Il faut quelque chose de supérieur pour arracher les hommes à l’esclavage des sens et pour les maintenir en communion constante, un sentiment plus pur, moins égoïste, et dont l’intensité s’accroisse en raison de la culture intellectuelle : l’idéal de la perfection absolue. L’amour du Beau est inné au fond de nous ; chacun le possède à un degré quelconque. Il n’est personne qui n’ait éprouvé une émotion plus ou moins forte en face de tels spectacles grandioses de la Nature ou devant les chefs-d’œuvre du génie, et qui n’ait essayé de la communiquer à quelqu’un de son milieu ; car c’est là le caractère essentiel de ce sentiment d’être commun ou conceptible à tous, c’est-à-dire éminemment social.

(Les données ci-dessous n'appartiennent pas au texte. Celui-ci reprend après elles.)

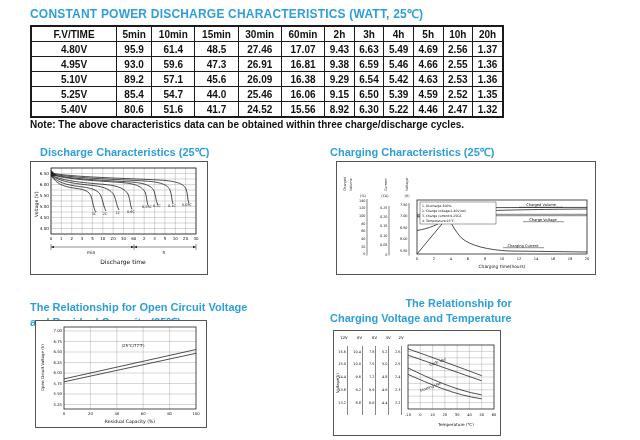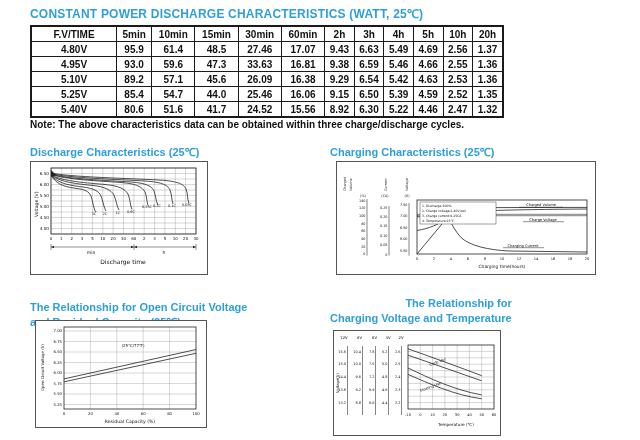"33.63" td { text: 33.63 -> 26.91 }
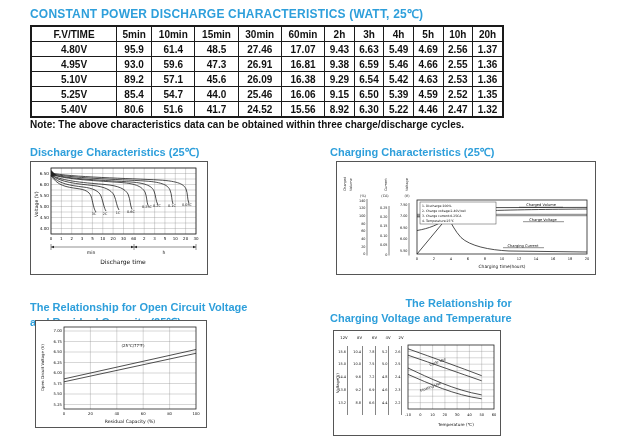"Discharge Characteristics (25℃)" div.sec-title { left: 30px -> 40px }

Un système soucieux de la fin des hommes doit donc s’efforcer de développer en eux l’idéal esthétique, qui est le mode le plus élevé du bonheur. En les conviant à des plaisirs communs qui ne connaissent ni la limite ni le dégoût, il supprime l’antagonisme des intérêts ; il leur apprend même à s’aimer les uns les autres dans l’œuvre de la Nature ; enfin il les soustrait à la matérialité des choses, les attache à la vie en leur inspirant le désir toujours nouveau de connaître le Mieux : il leur ouvre une porte sur l’Infini.